Review by Frances Akinde

SEND advisor and neurodiversity champion

27 May 2023, 5:00

Blog

The Conversation – with Frances Akinde

White noise

I have two best friends on Twitter: mute and block. They help me to navigate what seems to have become an increasingly toxic space.

Using social media comes with its risks and can affect your mental health. My biggest trigger is discrimination, racism in particular. You can’t read about a person of colour without feeling anxiety around the comments. Some guard their mental health by not posting or engaging, but in reality you only have to read or see something that you don’t want to for the damage to be done.

Sadly, navigating toxic spaces seems to come with the territory of trying to raise awareness around issues that are important to you. I have to keep reminding myself that edu-Twitter is also full of amazing people. Indeed, some have supported me (whether they’ve known it or not) when I have had my own mental health challenges, not least when I was transitioning out of headship into consultancy last year. 

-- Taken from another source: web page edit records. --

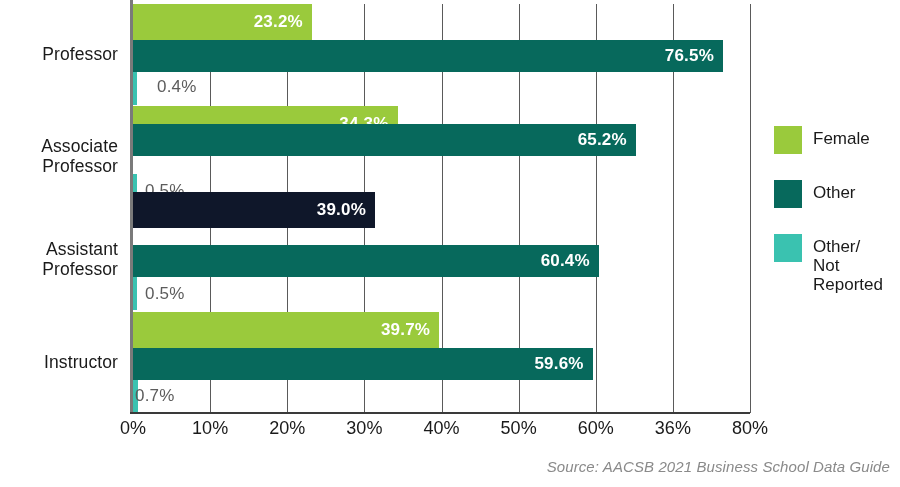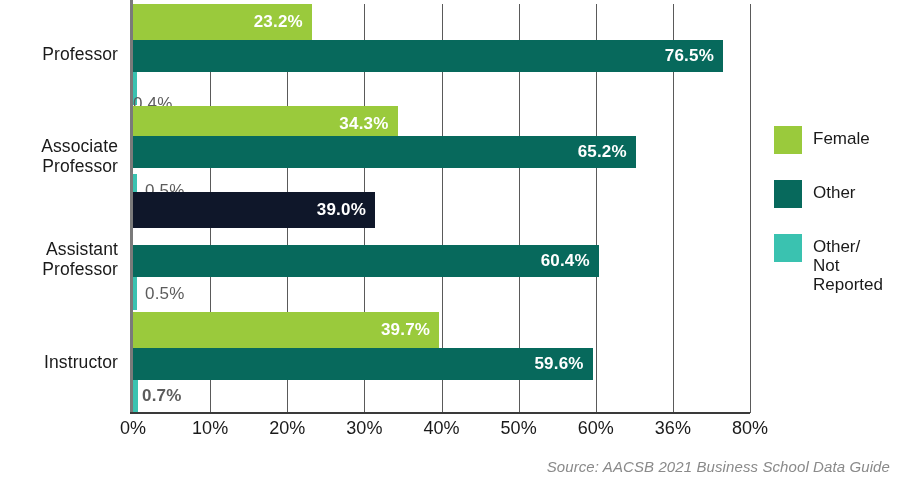--- a/index.html
+++ b/index.html
@@ -203,7 +203,7 @@
           <span class="bar-value">76.5%</span>
         </div>
         <div class="bar bar-other" style="top: 68px; height: 33px; width: 4px; background: rgb(58, 194, 176);"></div>
-        <div class="bar-value-outside" style="left: 0; top: 68px; height: 30px; margin-top: 17px;">0.4%</div>
+        <div class="bar-value-outside" style="left: 24px; top: 68px; height: 30px;">0.4%</div>
         <div class="bar bar-female" style="top: 102px; height: 36px; width: 264.539px; background: rgb(154, 202, 60);">
           <span class="bar-value">34.3%</span>
         </div>

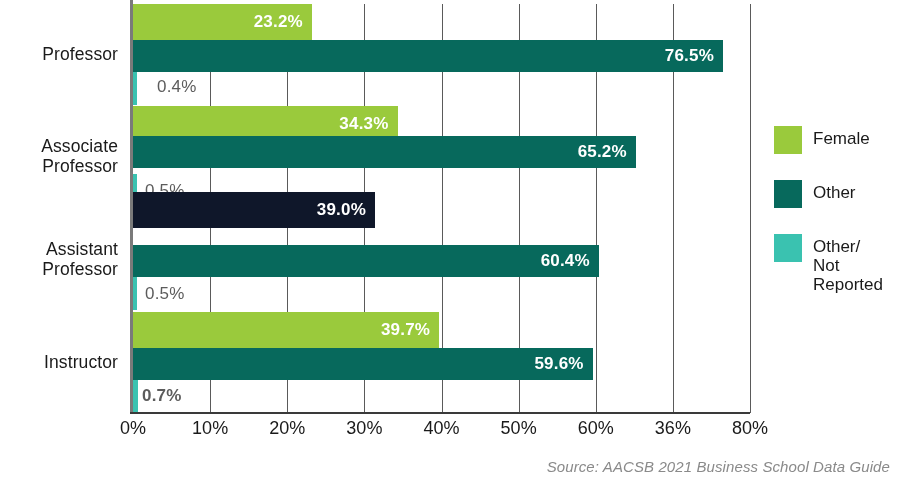--- a/index.html
+++ b/index.html
@@ -207,7 +207,7 @@
         <div class="bar bar-female" style="top: 102px; height: 36px; width: 264.539px; background: rgb(154, 202, 60);">
           <span class="bar-value">34.3%</span>
         </div>
-        <div class="bar bar-male" style="top: 132px; height: 32px; width: 502.855px; background: rgb(7, 105, 92);">
+        <div class="bar bar-male" style="top: 120px; height: 32px; width: 502.855px; background: rgb(7, 105, 92);">
           <span class="bar-value">65.2%</span>
         </div>
         <div class="bar bar-other" style="top: 170px; height: 33px; width: 4px; background: rgb(58, 194, 176);"></div>

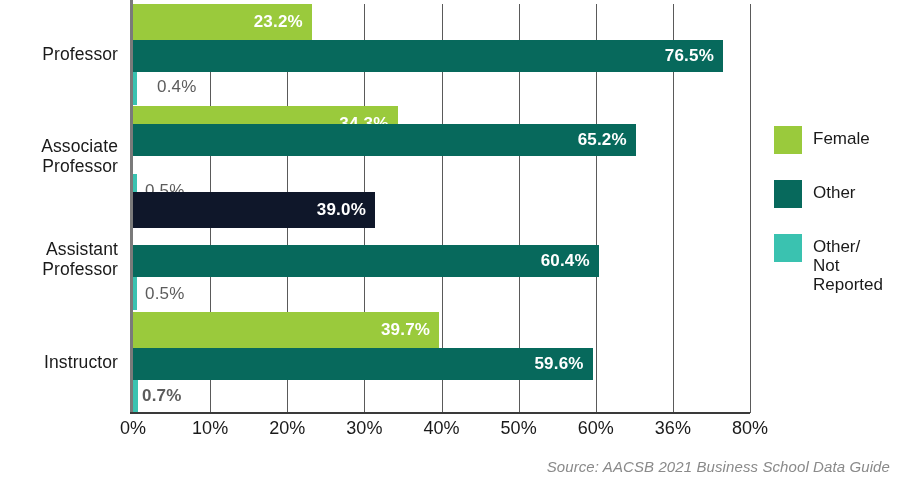--- a/index.html
+++ b/index.html
@@ -227,7 +227,7 @@
           <span class="bar-value">59.6%</span>
         </div>
         <div class="bar bar-other" style="top: 376px; height: 33px; width: 5.39875px; background: rgb(58, 194, 176);"></div>
-        <div class="bar-value-outside" style="left: 9px; top: 376px; height: 32px; font-weight: bold;">0.7%</div>
+        <div class="bar-value-outside" style="left: 2px; top: 376px; height: 32px;">0.7%</div>
       </div>
     <div class="axis-base"></div>
   </div>

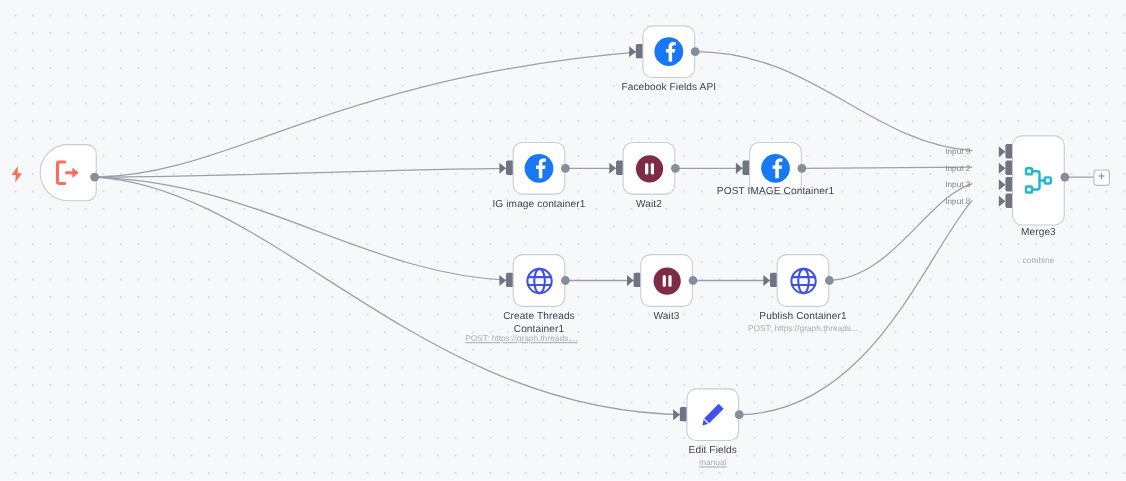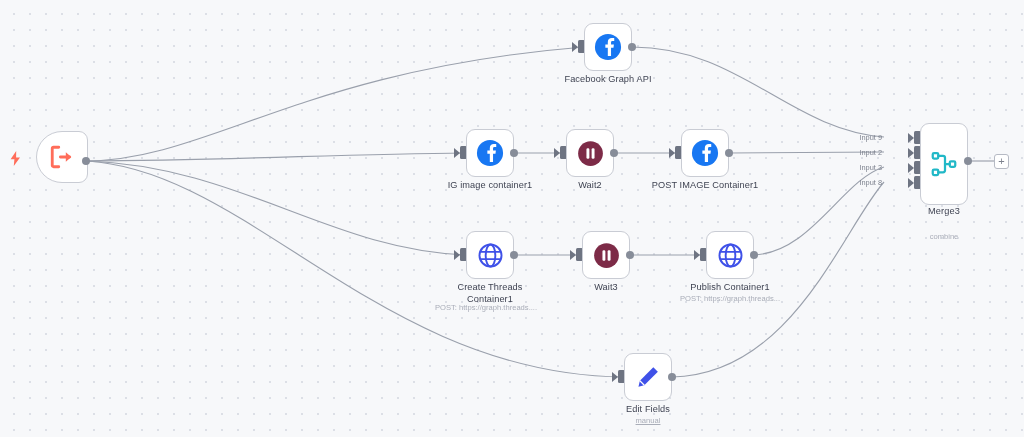--- a/index.html
+++ b/index.html
@@ -138,7 +138,7 @@
     </svg>
   </div>
   <div class="dot" style="left:628px; top:43px;"></div>
-  <div class="node-label" style="left:533px; top:74px; width:150px;">Facebook Graph API</div>
+  <div class="node-label" style="left:533px; top:74px; width:150px;">Facebook Fields API</div>
 
   <div class="inport arrow" style="left:460px; top:146px;"></div>
   <div class="node" style="left:466px; top:129px;">

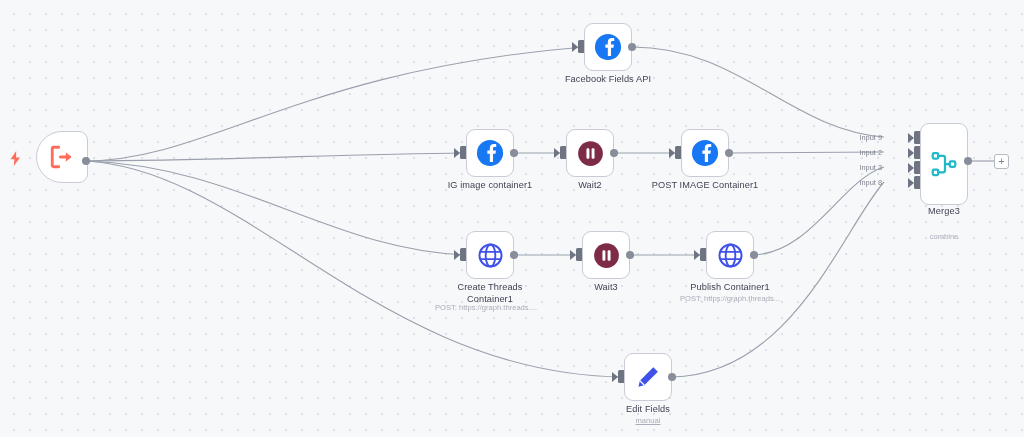--- a/index.html
+++ b/index.html
@@ -169,7 +169,7 @@
     </svg>
   </div>
   <div class="dot" style="left:725px; top:149px;"></div>
-  <div class="node-label" style="left:635px; top:180px; width:140px;">POST IMAGE Container1</div>
+  <div class="node-label" style="left:635px; top:168px; width:140px;">POST IMAGE Container1</div>
 
   <div class="inport arrow" style="left:460px; top:248px;"></div>
   <div class="node" style="left:466px; top:231px;">

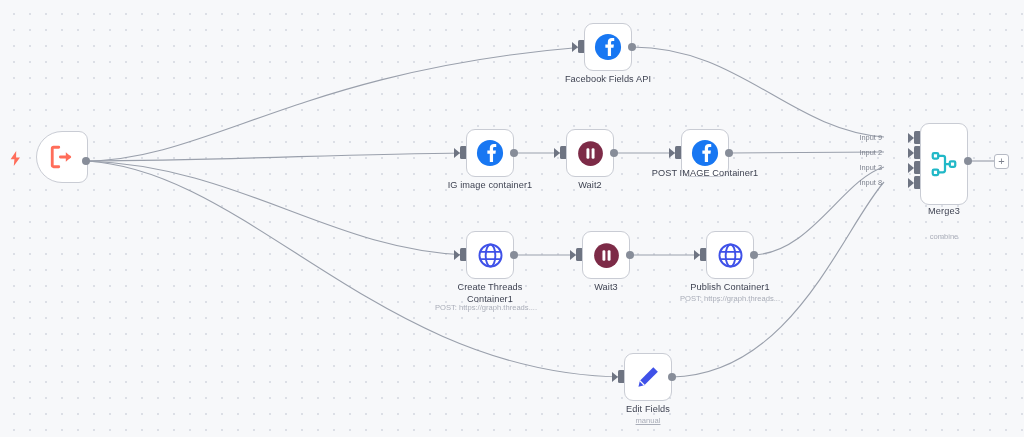--- a/index.html
+++ b/index.html
@@ -182,7 +182,7 @@
   <div class="dot" style="left:510px; top:251px;"></div>
   <div class="node-label" style="left:430px; top:282px; width:120px;">Create Threads
 Container1</div>
-  <div class="node-sublabel" style="left:406px; top:303px; width:160px;">POST: https://graph.threads....</div>
+  <div class="node-sublabel" style="left:394px; top:303px; width:160px;text-decoration:underline;">POST: https://graph.threads....</div>
 
   <div class="inport arrow" style="left:576px; top:248px;"></div>
   <div class="node" style="left:582px; top:231px;">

In that context, it has been good to see educators, especially headteachers, sharing their own stories around mental health and what they do to manage their personal challenges for this year’s Mental Health awareness week theme on anxiety.

But it can’t just be about this week, and in spite of the more toxic aspects of education social media, you will also find some who regularly post about what they do to prioritise their wellbeing. Former headteacher, Julia Skinner, who now supports teachers and leaders on their career journeys, models self-care with the hashtag, #3goodthings – listing three positive experiences each day. They are lovely to read and remind you of the importance of gratitude around everyday moments that may seem small. 

Coming in from the cold

Mental health awareness week may have ended with the Daily Telegraph calling children snowflakes who need to toughen up for crying about getting exam questions wrong, but it was something at once more relevant and more helpful that caught my eye.

As part of their enquiry into post-Covid school attendance, the education select committee this week heard evidence from the mental health charity, Mind about the links between mental health and attendance. I urge you to watch the testimony.

Snowed under

It got me thinking, the same could be applied to absence among teaching staff. If we don’t support their mental health, how can teachers and leaders be well enough to support their students? 

This blog from education support organisation, Strictly Education makes the important point that, as well as being good for them, mental health support for teachers “also contributes to better educational outcomes for students”.

I find it concerning, as reported in Schools Week, that only six in ten schools have taken up the department for education’s training grant funding for mental health leads in schools. The most common reason cited is they are struggling to find time for the course, once again highlighting the very real and tangible impacts of the sector’s ongoing workload problem.

A blizzard of need

But while mental health awareness week gave many struggling teachers the space and confidence to talk about their mental health concerns, there was less evidence of sympathy on show for people with ADHD. It’s great to see the stigma lifted from conditions like anxiety that some might call situational or environmental, but there’s clearly a way to go to before we’re clear of prejudice for others.

Comments flooded my timeline in response to last week’s BBC Panorama, Private ADHD clinics exposed that I don’t need to repeat. But while the show seemed to have taken us back a massive step with regards to ADHD awareness, the result was an avalanche of support as people with the condition found the courage to speak out about their experiences. Indeed, ADHD Foundation called the programme “a poorly researched, sensationalist piece of television journalism”.

And so mental health week provided nothing if not a flurry of evidence that mental health itself is the grip of toxic public discourse. But within that, connections were made, people were supported and minds were changed. And that’s enough to keep me engaging.